Concrete Cowboy revolves around the character of Cole, a 15-year-old black boy living in Detroit with his mother, who is always getting into trouble at school. When he is expelled, his mother, helpless and worried about the path her son is taking, decides to take him all the way to Philadelphia to abandon him on the doorstep of his father Harp’s house, who has been absent throughout his son’s life.
His father, who in the past had drug problems and served time in jail, now devotes his life to caring for horses at the urban stables on Fletcher Street and even has a horse living in his own home, with whom Cole has to share a room.
Cole resents his father and is disgusted with his lifestyle. After futilely trying to contact his mother to return to the comfort of his home, he meets his older cousin Smush, who takes him out partying and tries to introduce him to the drug dealing business.
His father, seeing that he is going to repeat the same mistakes he made in his past, forbids him from hanging out with his cousin and forces him to work in the stables to straighten out his life. Although he continues to sneak around with his cousin Smush, Cole begins to feel attracted to the life and culture of the urban cowboys.
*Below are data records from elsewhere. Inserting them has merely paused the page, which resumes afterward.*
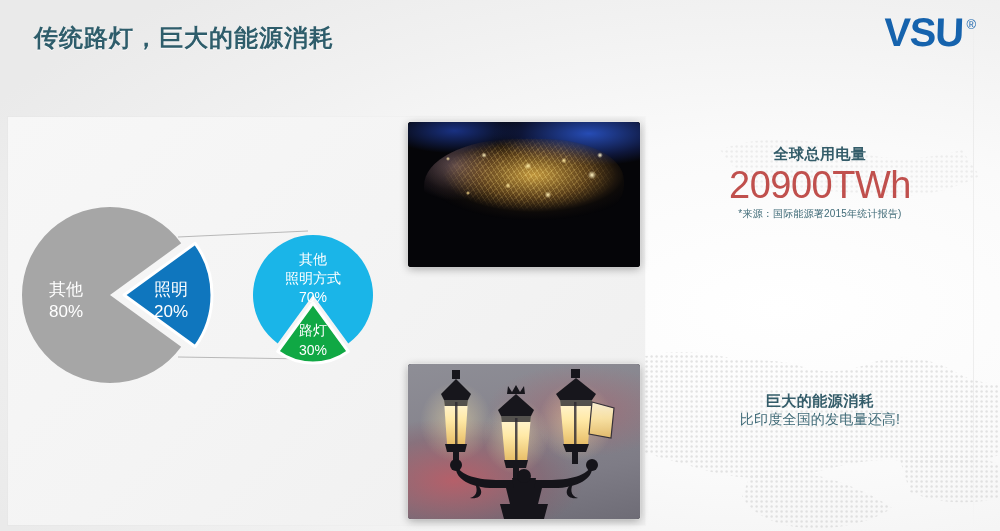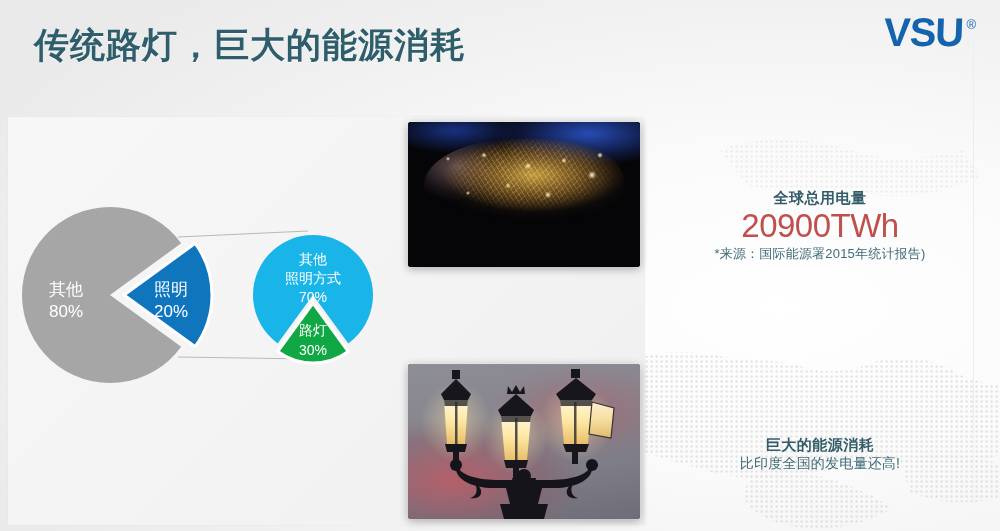--- a/index.html
+++ b/index.html
@@ -37,21 +37,21 @@
 
   
   .seam {
     position:absolute; top:0; bottom:0; width:1px;
     background:linear-gradient(to bottom, rgba(0,0,0,0) 0%, rgba(0,0,0,.05) 25%, rgba(0,0,0,.06) 75%, rgba(0,0,0,0) 100%);
   }
 
   
   #title {
     position:absolute; left:34px; top:22px;
-    font-size:35px; font-weight:bold;
+    font-size:24px; font-weight:bold;
     color:#2e5d6b;
     letter-spacing:1px;
     white-space:nowrap;
     text-shadow:0 1px 0 rgba(255,255,255,.7);
   }
   #logo {
     position:absolute; right:24px; top:13px;
     display:flex; align-items:flex-start;
   }
   #logo .wordmark {
@@ -124,23 +124,23 @@
   .sl-sky {
     position:absolute; inset:0;
     background:
       radial-gradient(ellipse 70% 50% at 20% 75%, rgba(190,90,100,.85) 0%, rgba(140,80,95,.35) 55%, rgba(0,0,0,0) 80%),
       radial-gradient(ellipse 55% 40% at 75% 30%, rgba(175,95,105,.55) 0%, rgba(0,0,0,0) 75%),
       linear-gradient(170deg,#8e8e96 0%,#86848d 40%,#7e7c86 70%,#6e6c76 100%);
   }
 
   
   .stat { position:absolute; text-align:center; width:340px; left:650px; }
-  .stat .label { font-size:15px; color:#335c69; font-weight:bold; letter-spacing:.5px;margin-top:44px; }
-  .stat .value { font-size:33px; color:#c0504d; font-weight:normal; line-height:1.12; letter-spacing:-.5px; }
-  .stat .note  { font-size:13px; color:#406b78; letter-spacing:.2px; }
+  .stat .label { font-size:15px; color:#335c69; font-weight:bold; letter-spacing:.5px; }
+  .stat .value { font-size:38px; color:#c0504d; font-weight:normal; line-height:1.12; letter-spacing:-.5px; }
+  .stat .note  { font-size:10px; color:#406b78; letter-spacing:.2px; }
   #stat-top    { top:145px; }
   #stat-bottom { top:392px; }
   #stat-bottom .note { font-size:14px; }
 </style>
 </head>
 <body>
 
 <div id="slide">
 
   <svg id="world-map" viewBox="0 0 420 240" aria-hidden="true">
Despite the iron discipline – or rather because of it – he notices how he enjoys working in the stables, feels connected to the honest people who work there, and begins to form a strong bond with a horse that no one has yet managed to tame.
Cole gradually learns the lessons of his new life. He realizes that the horses have helped many troubled people get ahead and, most of all, he sees how badly his cousin Smush has turned because of giving his back to the horses’ life.
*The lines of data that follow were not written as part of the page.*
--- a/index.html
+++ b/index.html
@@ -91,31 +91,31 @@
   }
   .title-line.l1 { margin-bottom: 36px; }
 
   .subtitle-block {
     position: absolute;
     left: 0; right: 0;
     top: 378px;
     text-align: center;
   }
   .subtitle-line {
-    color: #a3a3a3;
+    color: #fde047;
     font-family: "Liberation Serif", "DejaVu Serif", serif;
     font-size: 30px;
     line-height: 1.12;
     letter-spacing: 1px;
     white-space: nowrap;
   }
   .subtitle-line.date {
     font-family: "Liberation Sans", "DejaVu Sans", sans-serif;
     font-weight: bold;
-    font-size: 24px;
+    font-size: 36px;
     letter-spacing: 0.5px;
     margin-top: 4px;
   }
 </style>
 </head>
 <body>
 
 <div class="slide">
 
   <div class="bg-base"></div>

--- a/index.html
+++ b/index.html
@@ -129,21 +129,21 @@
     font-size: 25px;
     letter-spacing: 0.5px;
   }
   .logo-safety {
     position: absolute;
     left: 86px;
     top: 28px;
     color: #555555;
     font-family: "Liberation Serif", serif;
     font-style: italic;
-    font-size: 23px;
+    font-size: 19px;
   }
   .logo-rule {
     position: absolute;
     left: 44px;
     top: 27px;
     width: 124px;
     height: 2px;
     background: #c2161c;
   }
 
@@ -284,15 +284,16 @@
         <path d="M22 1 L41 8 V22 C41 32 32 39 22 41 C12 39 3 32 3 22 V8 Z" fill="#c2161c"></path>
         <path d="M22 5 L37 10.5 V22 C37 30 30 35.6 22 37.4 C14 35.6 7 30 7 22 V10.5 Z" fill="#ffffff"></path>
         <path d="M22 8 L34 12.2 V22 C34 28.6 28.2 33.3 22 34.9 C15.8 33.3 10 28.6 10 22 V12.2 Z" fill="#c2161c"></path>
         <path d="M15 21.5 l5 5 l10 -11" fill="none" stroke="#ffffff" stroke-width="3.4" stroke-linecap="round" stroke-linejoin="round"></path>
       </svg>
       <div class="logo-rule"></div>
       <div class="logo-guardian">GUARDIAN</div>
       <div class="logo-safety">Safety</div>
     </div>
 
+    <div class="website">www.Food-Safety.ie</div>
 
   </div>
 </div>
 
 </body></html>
Concrete Cowboy and its strong message of individual responsibility
Concrete Cowboy has fantastic cinematography and features great performances by Idris Elba – victim of ridiculous accusations by the woke horde and the BBC’s head of diversity because they consider that the character he plays in the series Luther dresses and behaves like a white man – and, above all, that of actor Caleb McLaughlin, who with his solid performance in this film makes you forget that he is one of the kids in the series Stranger Things.
But above all, Concrete Cowboy stands out for its powerful message about individual responsibility. Despite dealing with African-American social issues, the film does not engage in the hackneyed message of victimization, nor does it blame all problems on racism. The film makes it clear that what matters in life are the choices individuals make when facing vicissitudes, regardless of their race or socioeconomic status.
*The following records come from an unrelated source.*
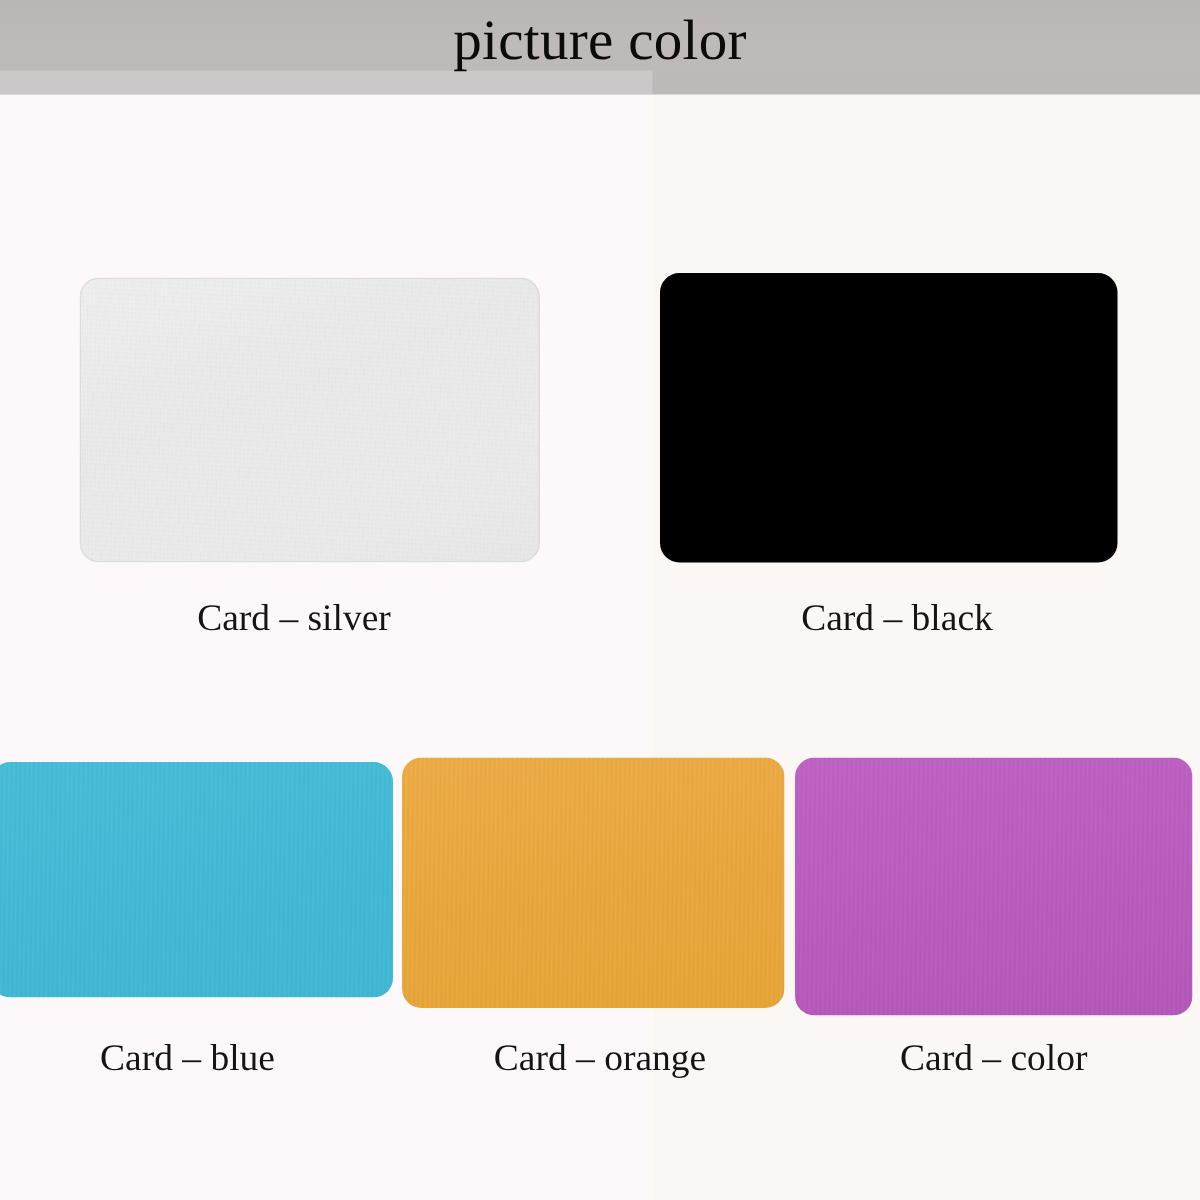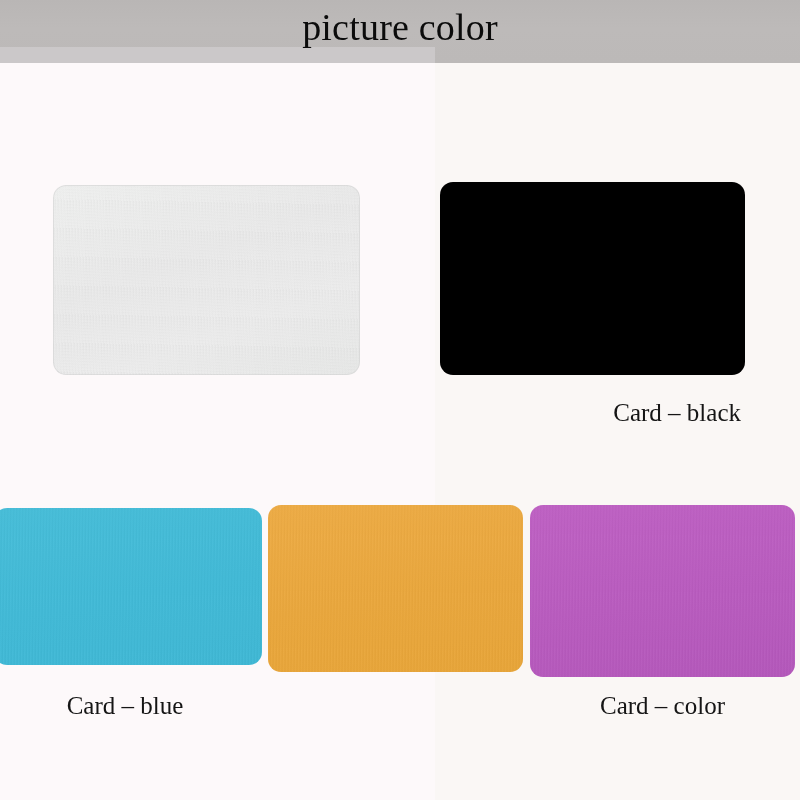--- a/index.html
+++ b/index.html
@@ -148,44 +148,46 @@
   .caption {
     position: absolute;
     text-align: center;
     font-size: 25px;
     line-height: 30px;
     color: #151515;
     font-family: "Liberation Serif", "DejaVu Serif", serif;
     white-space: nowrap;
   }
   .cap-silver { left: 53px;  top: 398px; width: 286px; }
-  .cap-black  { left: 455px; top: 398px; width: 286px; text-align: right; }
+  .cap-black  { left: 455px; top: 398px; width: 286px; }
   .cap-blue   { left: -6px;  top: 691px; width: 262px; }
   .cap-orange { left: 268px; top: 691px; width: 264px; }
   .cap-purple { left: 530px; top: 691px; width: 265px; }
 </style>
 </head>
 <body>
 
 <div id="page">
 
   <div class="bg-left"></div>
   <div class="bg-right"></div>
 
   <div class="header">
     <div class="header-band"></div>
     <div class="header-title">picture color</div>
   </div>
 
   <div class="card card-silver"></div>
+  <div class="caption cap-silver">Card – silver</div>
 
   <div class="card card-black"></div>
   <div class="caption cap-black">Card – black</div>
 
   <div class="card card-blue"></div>
   <div class="caption cap-blue">Card – blue</div>
 
   <div class="card card-orange"></div>
+  <div class="caption cap-orange">Card – orange</div>
 
   <div class="card card-purple"></div>
   <div class="caption cap-purple">Card – color</div>
 
 </div>
 
 </body></html>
Concrete Cowboy does not follow the progressive narrative of structural racism and bravely addresses the problem of how detrimental to parenting is the absence of a father figure to show by example what the right choices are.
It is also appreciated that it does not portray the government as a savior, nor does it claim aid and subsidies. What it shows is that far from providing solutions, what the government does is generate problems, when the animal control authorities pretend to close the stables based on stupid regulations.
Concrete Cowboy, if anything, is asking the government to get out of the way, and allow them to continue on their way on the backs of their horses, in order to continue the excellent social work of the Urban Riding Club of Fletcher Street in Philadelphia.